Here are some choices,  roughly in increasing levels of language formality:

1)Kalimutan mo na 'yan (_Forget about it_.) OR Kalimutan mo na siya (_Forget about him/her.)_
2)Huwag mo na 'yang isispin (_Don't think about it anymore/Stop thinking about it_.) OR Huwag mo na siyang isipin. (_Don't think about him/her anymore_.)
3)Pabayaan mo na ang nakaraan. (_Let go of the past_.)


----------



## Rebsi

Thank you for the answer. A friend of mine told me that "pakawalan"  also means "let (it) go". Is that right? is it even correct to just say "pakawalan" or are there any words missing?


----------



## DotterKat

Rebsi said:


> Thank you for the answer. A friend of mine told me that "pakawalan"  also means "let (it) go". Is that right? is it even correct to just say "pakawalan" or are there any words missing?



_Pakawalan_ would have a connotation of releasing or letting go of something or someone in the context of your original question. It would be incomplete by itself, so you have to say something like:

_Pakawalan mo na ang nakaraan_. (Let go of the past.) Note that this also sounds a bit formal and one could imagine it being the title of a movie or a song. However, it is correct and appropriate for the thought you wish to convey.


----------



## Jeffjohn

hayaan mo lang


----------



## mataripis

Hi! My Tagalog translations are 1.) Bigyang laya (bulakan tagalog) 2.) Alpaseh or bitaweh (katimugang tagalog) 3.) Laya ka(my version)alpas ka, bitaw ka


----------



## Rebsi

Hello again,

I'm looking for the translation of these words and am not sure if I have the correct answers:

Release, let go (only verb) = Kalimutan, bitawan?

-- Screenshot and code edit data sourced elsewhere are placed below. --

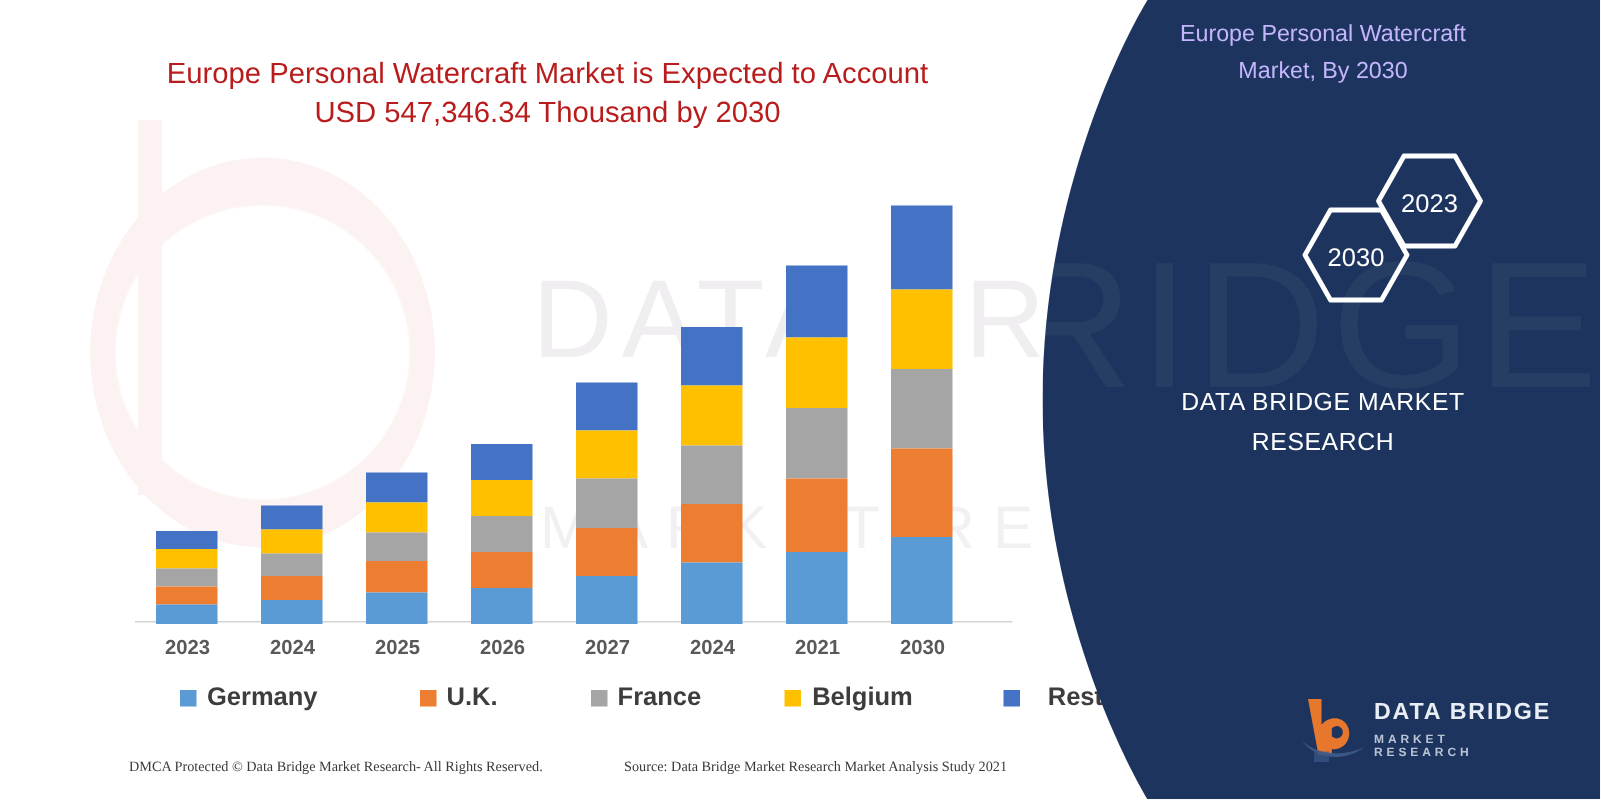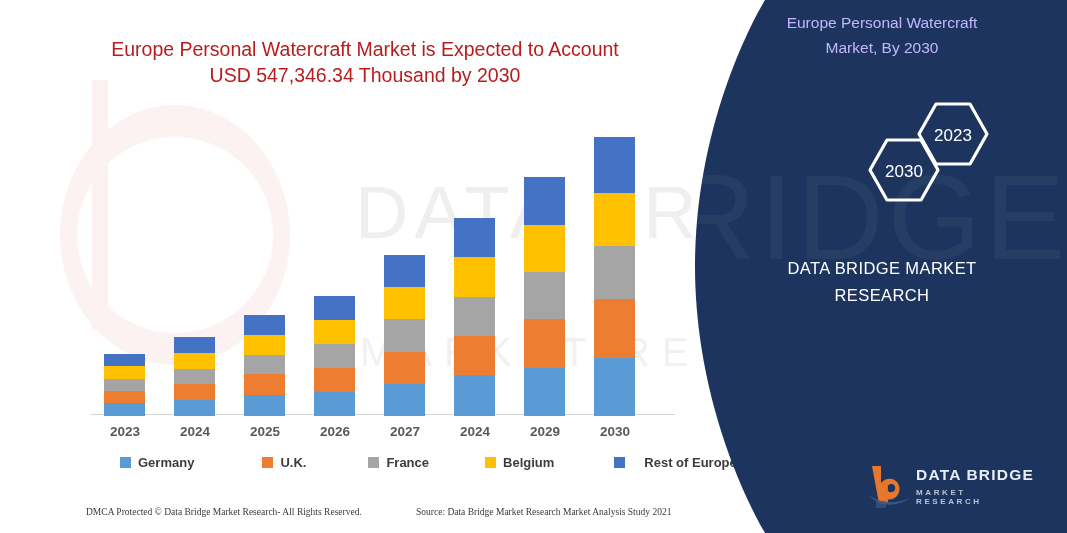"2029" div.xlabel { text: 2029 -> 2021 }
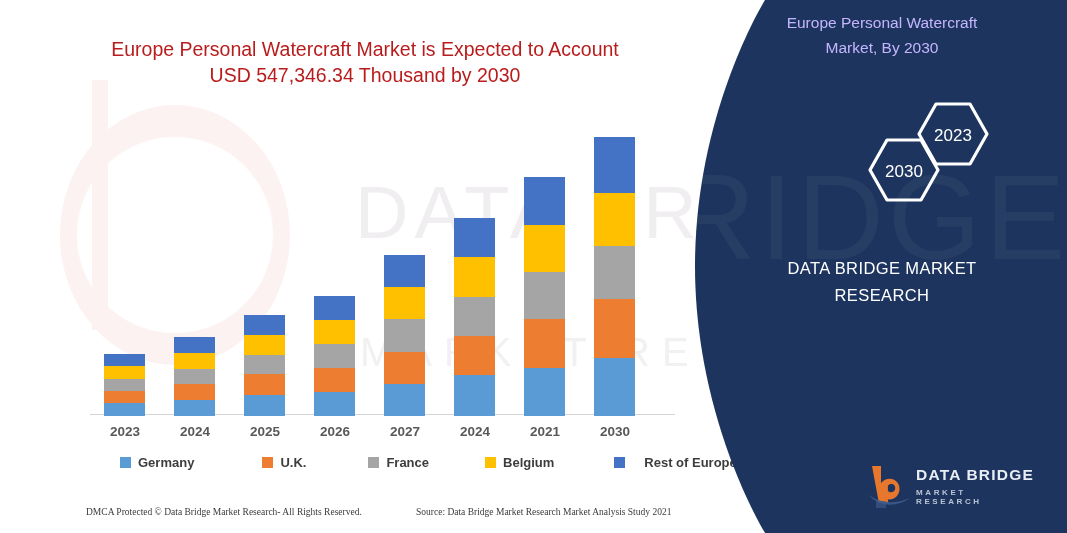"Germany" .lg-label { font-size: 13px -> 17px }
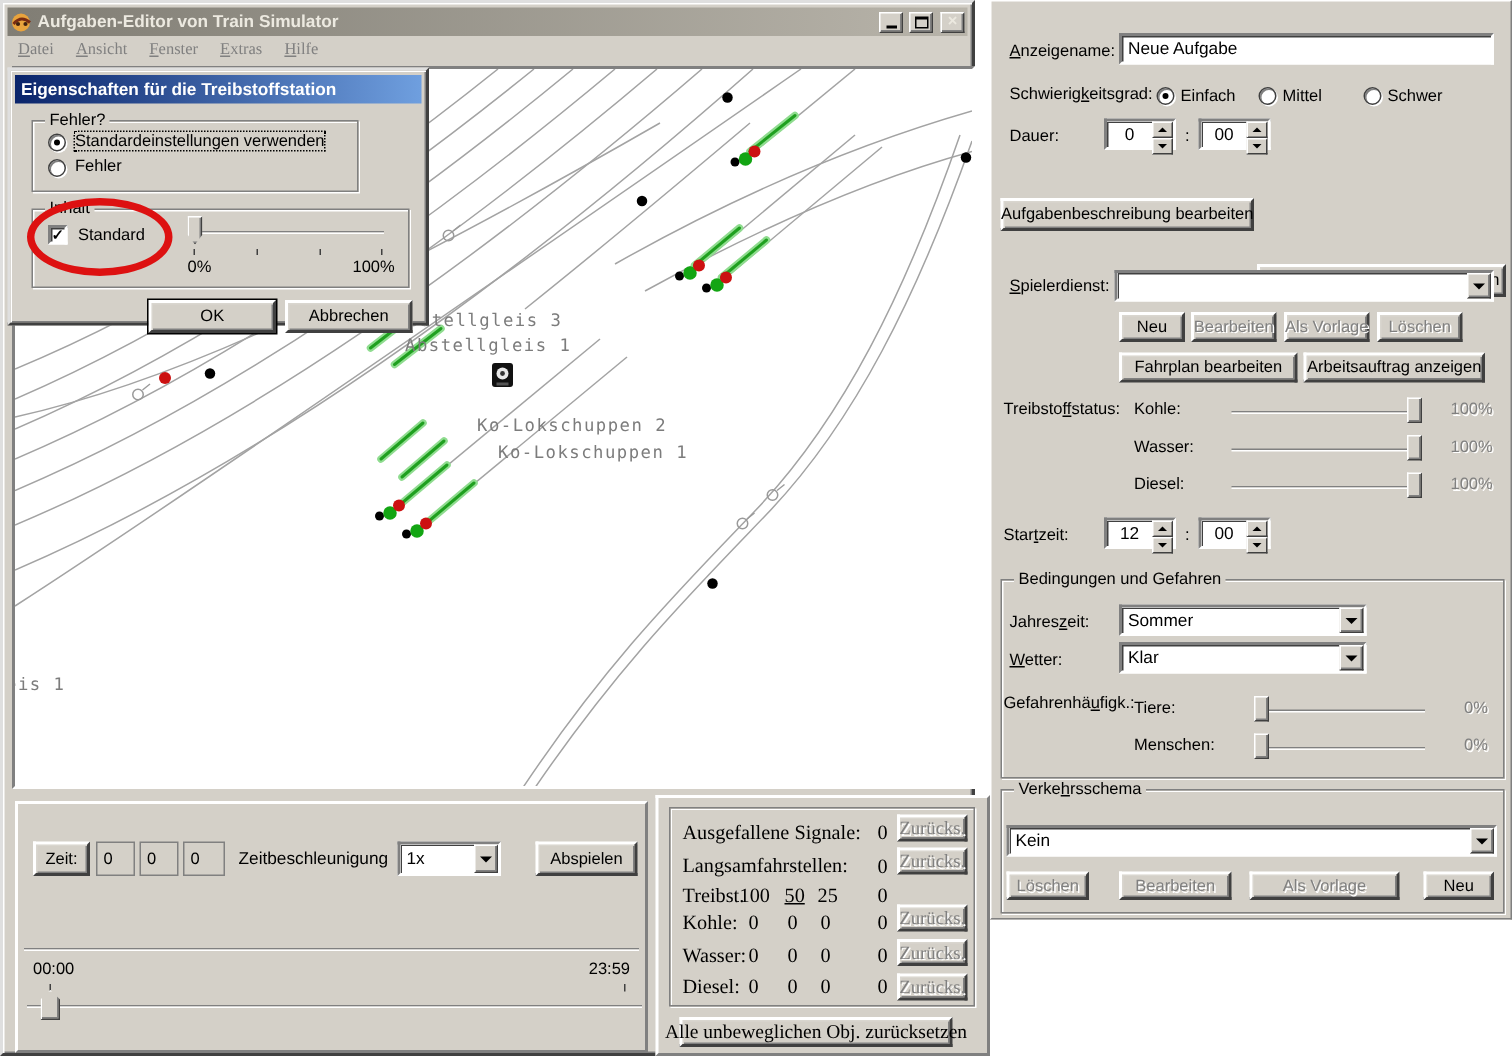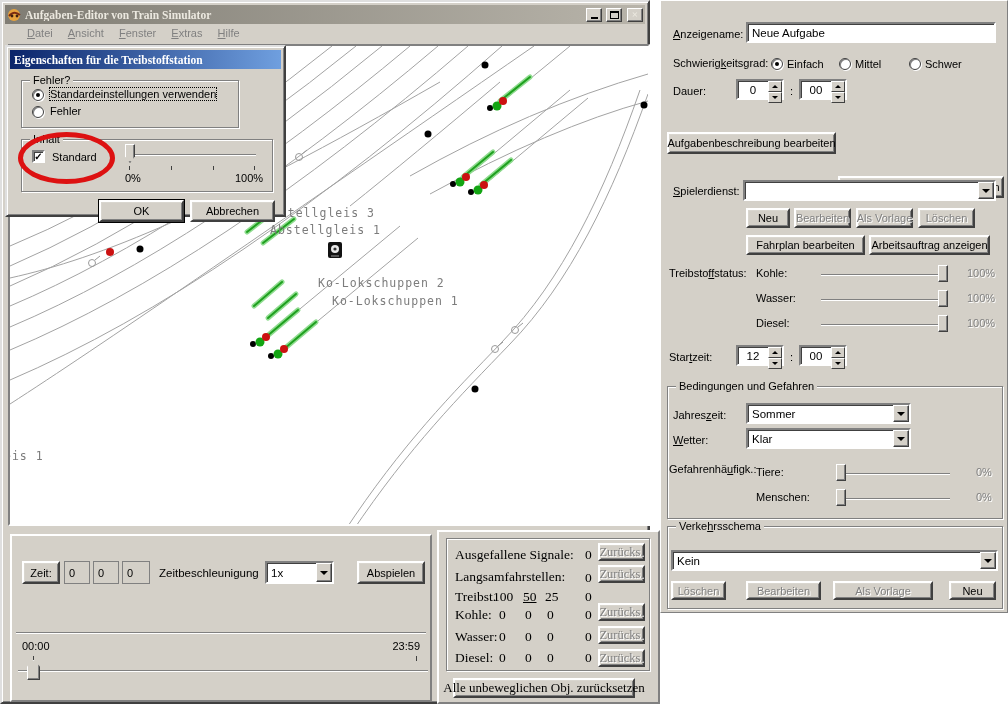"Aufgaben-Editor von Train Simulator" .titlebar { font-family: Liberation Serif, serif -> none }
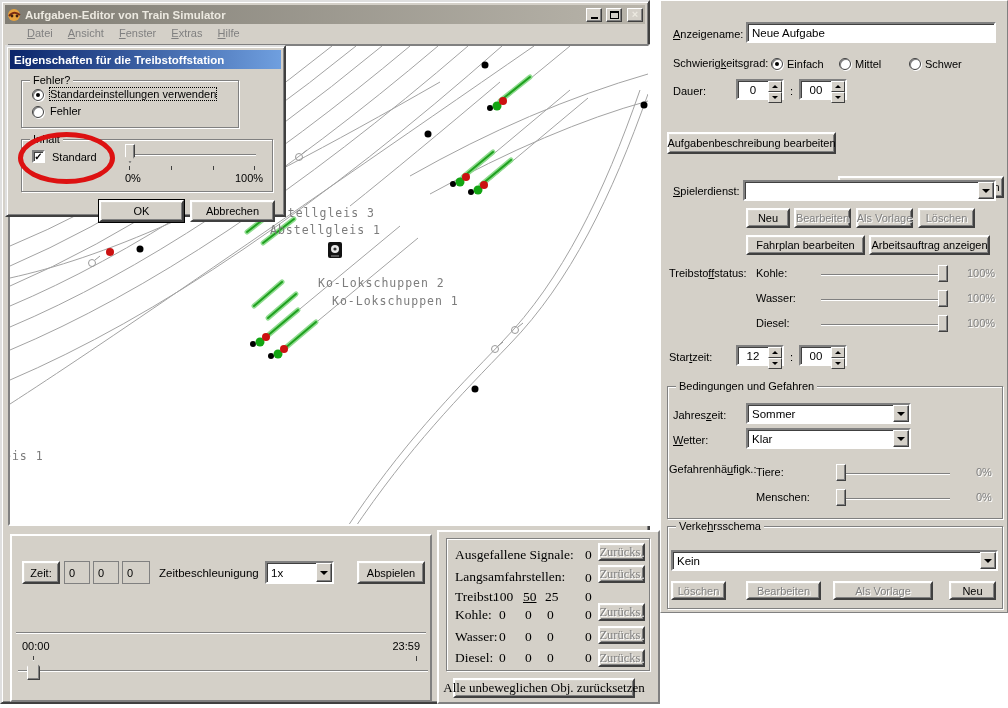"Datei Ansicht Fenster Extras Hilfe" div.abs { font-family: none -> Liberation Serif, serif; left: 19px -> 4px }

Thank you very much for your help!


----------



## mataripis

Rebsi said:


> Hello again,
> 
> I'm still looking for the correct translation of these words and phrases....
> 
> 6) release, let go (only verb)
> 
> I have already some answers, but I don`t know if they are correct:
> 
> 6)kalimutan, bitawan,
> 
> Thank you very much for your help!


Rebsi. ... 6) release- pawalan o bitawan / Let go- bigyang laya


----------



## latchiloya

Hi Rebsi,

As to how the thread is ending up, I kind of understand what you actually mean. Everything has been explained by the people above. If you are asking for the translation of the English word _"release",_ it is equivalent to the ff:

_bitiw and/or bitaw;palaya; pakawala; kalag

_Note: the application of each word differs and relies on the context even if say the word has exact translation but still they differ from the application. It woud be better if you give us the sentences you would like us to translate.


----------